A spokesperson for the Met said: “Officers attended and remain on scene attempting to engage with the man.

“Another man has been arrested on suspicion of conspiracy to commit criminal damage.”

At one point, the man said the statue should have been taken down in the past.

“If this happened decades ago, I wouldn’t be here would I?” he told the negotiators.

Owen King, 52, who works in marketing, was cycling past when he saw the man chipping away at the statue.

The man is seen continuing to chip away at it (Ian West/PA) (PA Wire)
The man is seen continuing to chip away at it (Ian West/PA) (PA Wire)

He told the PA news agency: “I saw all the police and I presumed he was protesting about Eric Gill and his background.

“Then the fire brigade were here as well.

People are just wondering, ‘why don’t they take him off the sculpture?’

“So I think they’re just waiting for him to come down.

“He’s got this tiny little hammer and he’s bashing away at the leg there.

“Not much is coming off and he seems to be resting a lot.”

He added: “Someone shouted to him, ‘get off it, you ugly person, an ugly person desecrating a beautiful thing’.

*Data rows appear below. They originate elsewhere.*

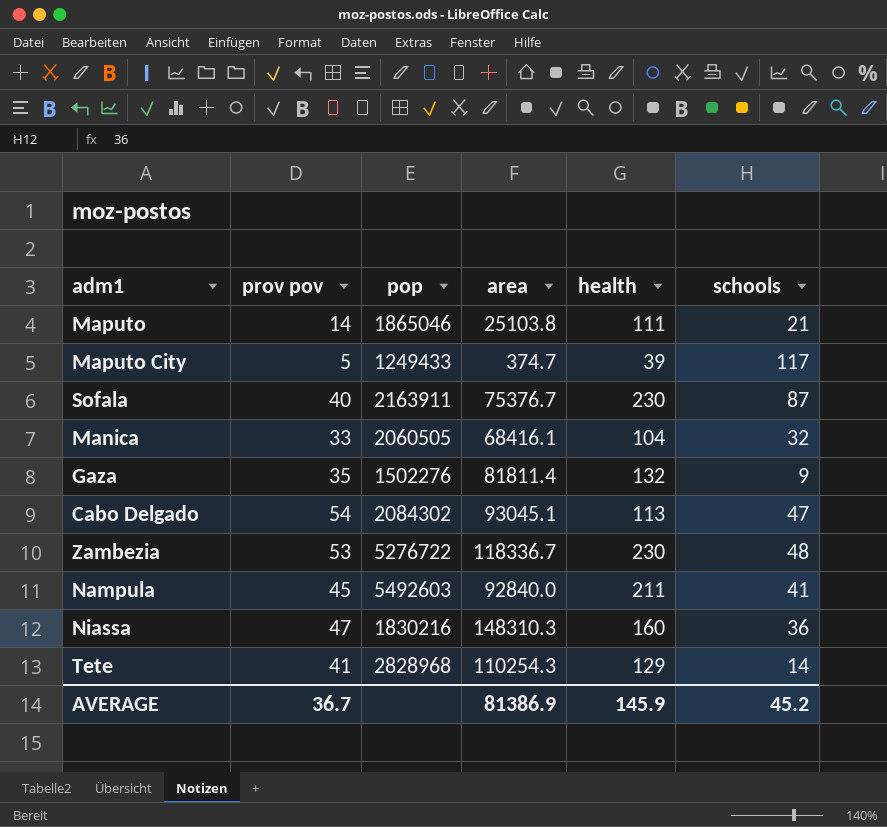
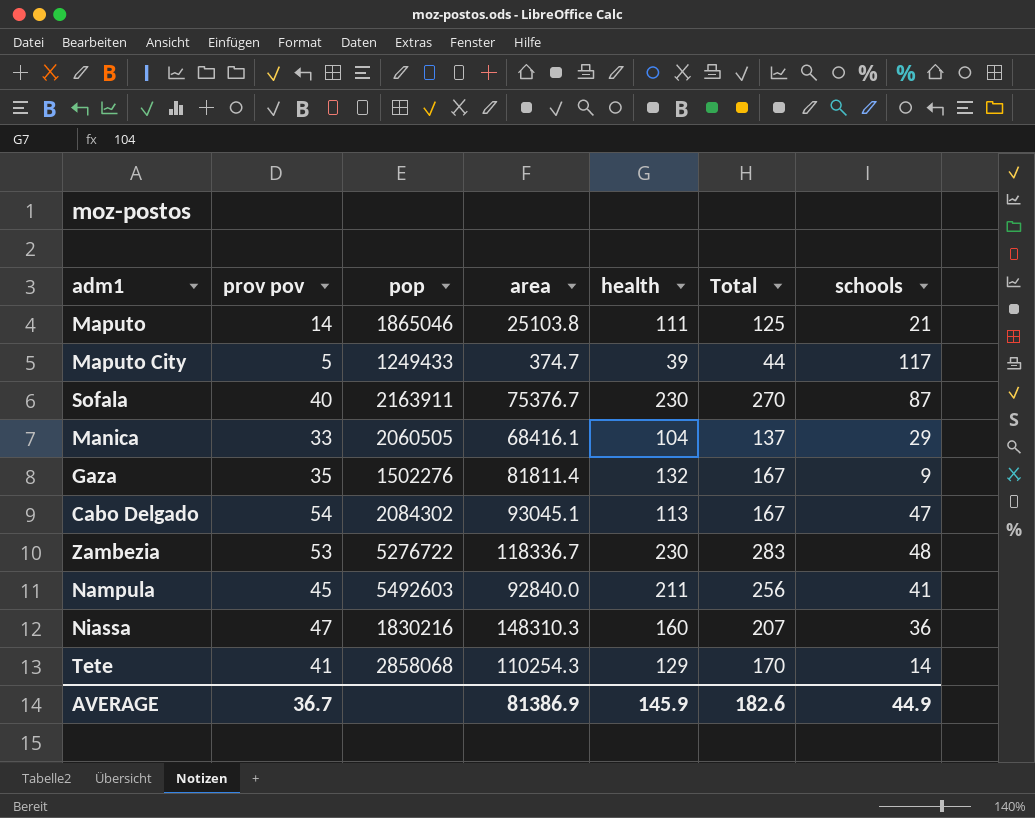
column Total | formula: none -> [prov pov] + [health]
Manica | schools: 32 -> 29
Tete | pop: 2828968 -> 2858068
AVERAGE | schools: 45.2 -> 44.9

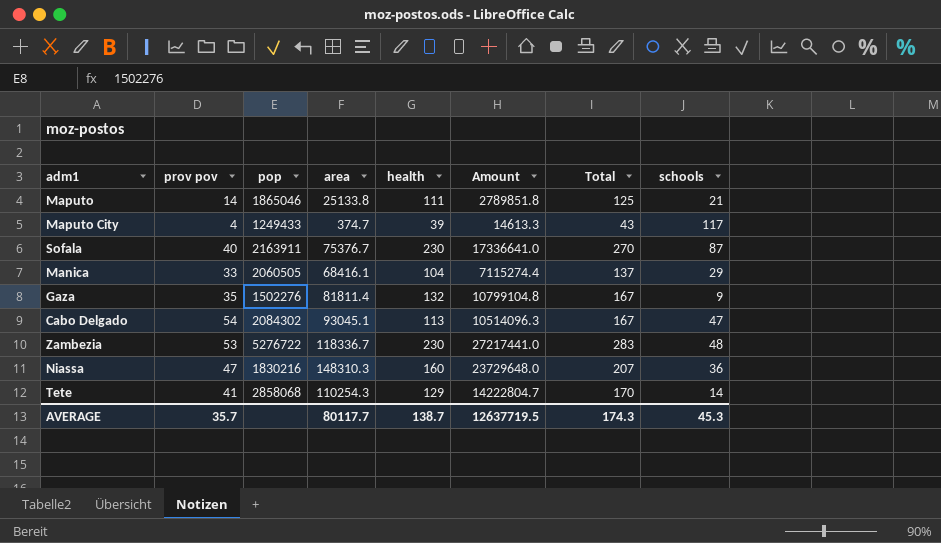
column Amount | formula: none -> [area] * [health]
row Nampula: 45 | 5492603 | 92840.0 | 211 | 256 | 41 -> none
Maputo | area: 25103.8 -> 25133.8
Maputo City | prov pov: 5 -> 4
Maputo City | Total: 44 -> 43
AVERAGE | prov pov: 36.7 -> 35.7
AVERAGE | area: 81386.9 -> 80117.7
AVERAGE | health: 145.9 -> 138.7
AVERAGE | Total: 182.6 -> 174.3
AVERAGE | schools: 44.9 -> 45.3

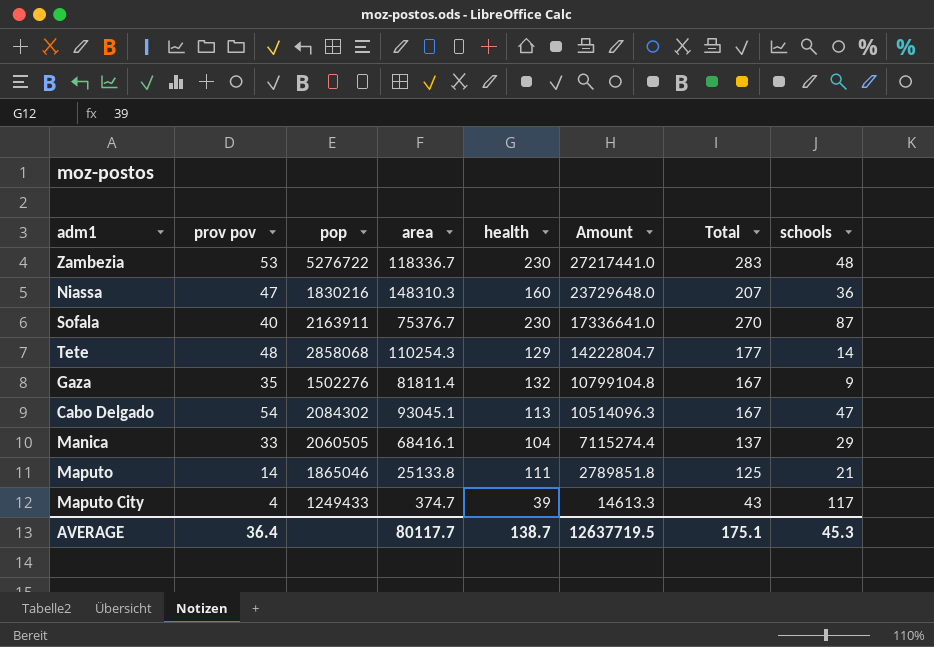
row order: none -> Amount descending
Tete | prov pov: 41 -> 48
Tete | Total: 170 -> 177
AVERAGE | prov pov: 35.7 -> 36.4
AVERAGE | Total: 174.3 -> 175.1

“And he shouted ‘you paedo’.

“And then everyone was laughing at him.

“I think you (should) separate art from the person.”

Responding to the man’s comments calling people paedophiles, Mr King added: “I think it’s really reductive.”

Pieces of stone are seen on the ground after the man began his attempted action to remove it earlier on Wednesday (Ian West/PA) (PA Wire)
Pieces of stone are seen on the ground after the man began his attempted action to remove it earlier on Wednesday (Ian West/PA) (PA Wire)

Moments later one woman, who was walking past the scene, shouted: “Art should be separated from the person.

“You should spend your energy and time with something else.

“Art can be beautiful by itself.”

The sculptor, Eric Gill, is said to have sexually abused two of his daughters.

A biography on the Tate museum website said: “His religious views and subject matter contrast with his sexual behaviour, including his erotic art, and (as mentioned in his own diaries) his extramarital affairs and sexual abuse of his daughters, sisters and dog.”

Nearly 2,500 people have previously signed a petition demanding the removal of the sculpture on the website of political activist group 38 Degrees.

A spokeswoman for the BBC declined to comment.

The incident came a week after a jury cleared four people of criminal damage after they pulled down the statue of slave trader Edward Colston.

The bronze memorial to the 17th century figure was pulled down during a Black Lives Matter protest in Bristol on June 7 2020, before being rolled into the water, and those responsible were acquitted on January 5 following an 11-day trial at the Old Bailey.